Come sopra già illustrato, la diffusione delle Information Comunication Technology (ICT) ha portato ad una produzione di dati sempre più rilevante. Di conseguenza, l’organizzazione e la gestione di tali informazioni sono divenute un asset fondamentale per gli enti, pubblici o privati, nonché un’importante fonte di responsabilità per i medesimi. Questi ultimi, per poter assicurare standard di efficienza adeguati, sono pertanto tenuti ad adottare delle misure che garantiscano un trattamento “sicuro” delle informazioni, secondo le disposizioni individuate sin dall’adozione del GDPR e, in particolare, dagli articoli 25 e 32.

Con riguardo a tali misure, ci si riferisce alle sopra indicate categorie di anonimizzazione e della pseudonimizzazione, basate sui principi di integrità e riservatezza del dato, nonché di generalizzazione e della randomizzazione, basate sul principio di minimizzazione.

Volendo porre un focus sulla pseudonimizzazione, occorre evidenziare che la sua particolarità rispetto all’anonimizzazione consiste nella possibilità di poter accedere a delle informazioni aggiuntive, conservate separatamente e non consultabili da parte di terzi, con le quali è permesso re-identificare la persona a cui i dati pseudonimizzati si riferivano, con la duplice conclusione che:

a) i dati speudonimizzati continuano a rientrare nella categoria dei dati personali e, di conseguenza, a dover essere trattati nel rispetto del GDPR;

b) tali dati restano esposti a possibili data breach. Di conseguenza, le tecniche di pseudonimizzazione – il cui utilizzo ad oggi è particolarmente diffuso – necessitano delle dovute strategie per poter limitare al massimo i rischi legati alle fasi del trattamento.

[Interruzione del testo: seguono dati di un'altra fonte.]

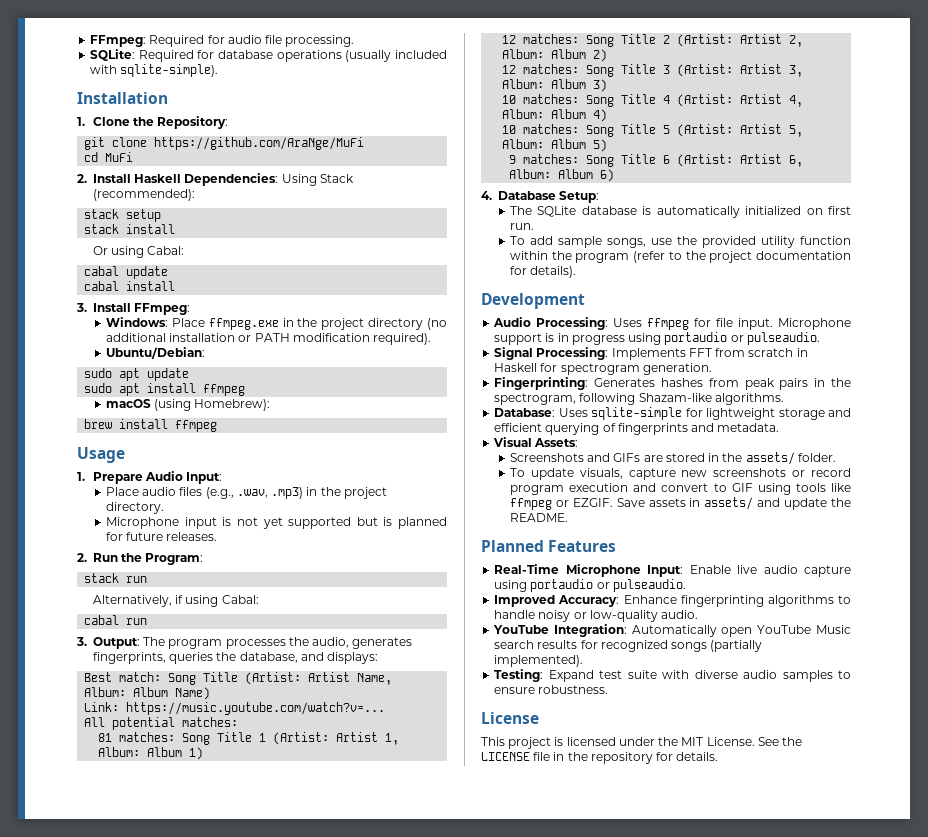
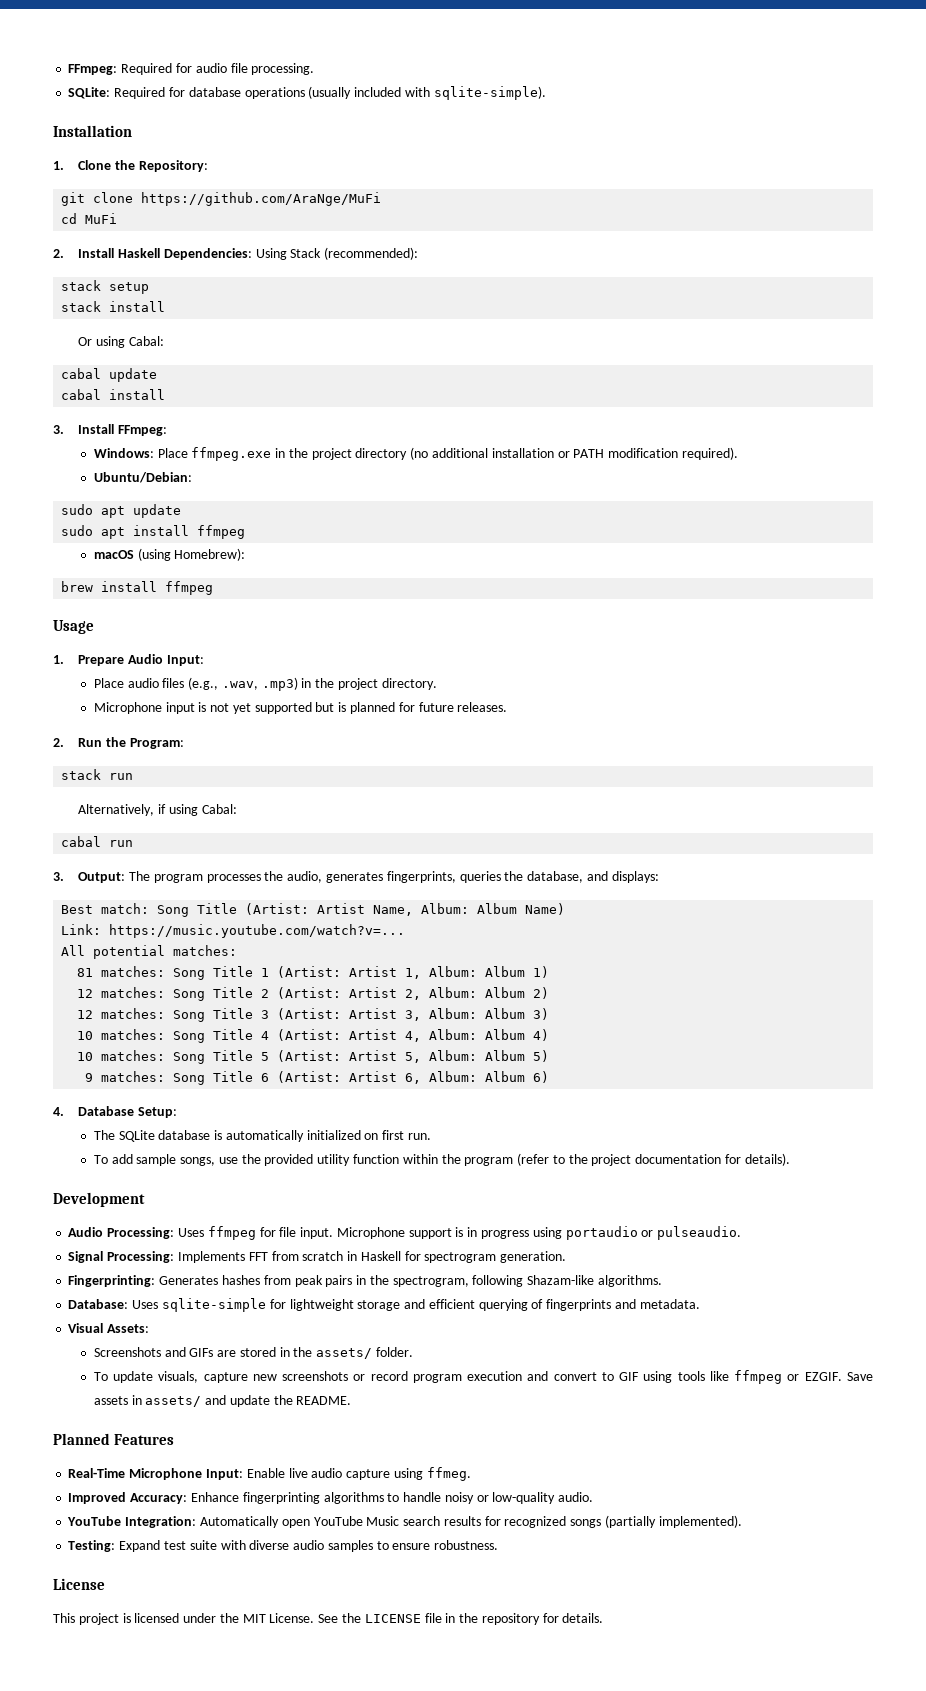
- Real-Time Microphone Input: Enable live audio capture using portaudio or pulseaudio.
+ Real-Time Microphone Input: Enable live audio capture using ffmeg.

Secure multy party computation

Nello specifico, la prassi ha conosciuto diverse tecniche per dare piena attuazione alla privacy by design. In particolare, ve ne sono alcune particolarmente promettenti come la secure multy party computation (MPC) e la homomorphic encryption. Tali tecniche sono state scoperte diversi anni fa. Tuttavia, al tempo esse si sono rivelate troppo inefficienti e poco pratiche. Fortunatamente, i recenti progressi algoritmici e, nello specifico, l’implementazione del Machine Learning (ML), hanno reso possibile un impiego efficace ed efficiente di tali tecniche, rendendole dei tool versatili ed in grado di eseguire analisi su set di dati molto più ampi [4].

Con riguardo alla MPC, tale tecnica si rivela particolarmente utile nelle operazioni di trasferimento di dati tra soggetti diversi e, a volte, in competizione tra loro (c.d. adversaries). Essa assicura la c.d. privacy in ingresso (input privacy), poiché le informazioni fornite da ogni interessato al trattamento – ossia ogni parte – non vengono divulgate ai restanti partecipanti. L’unico dato condiviso tra tutti riguarda l’output del trattamento, ossia il risultato dell’elaborazione, le cui fasi restano inaccessibili. Volendo fare un’esemplificazione, se Alfa, Alfa 1, Alfa 2 […], Alfa n, forniscono i propri dati x, y, z […], l’unico dato visibile ai partecipanti sarà il risultato della funzione f (x, y, z).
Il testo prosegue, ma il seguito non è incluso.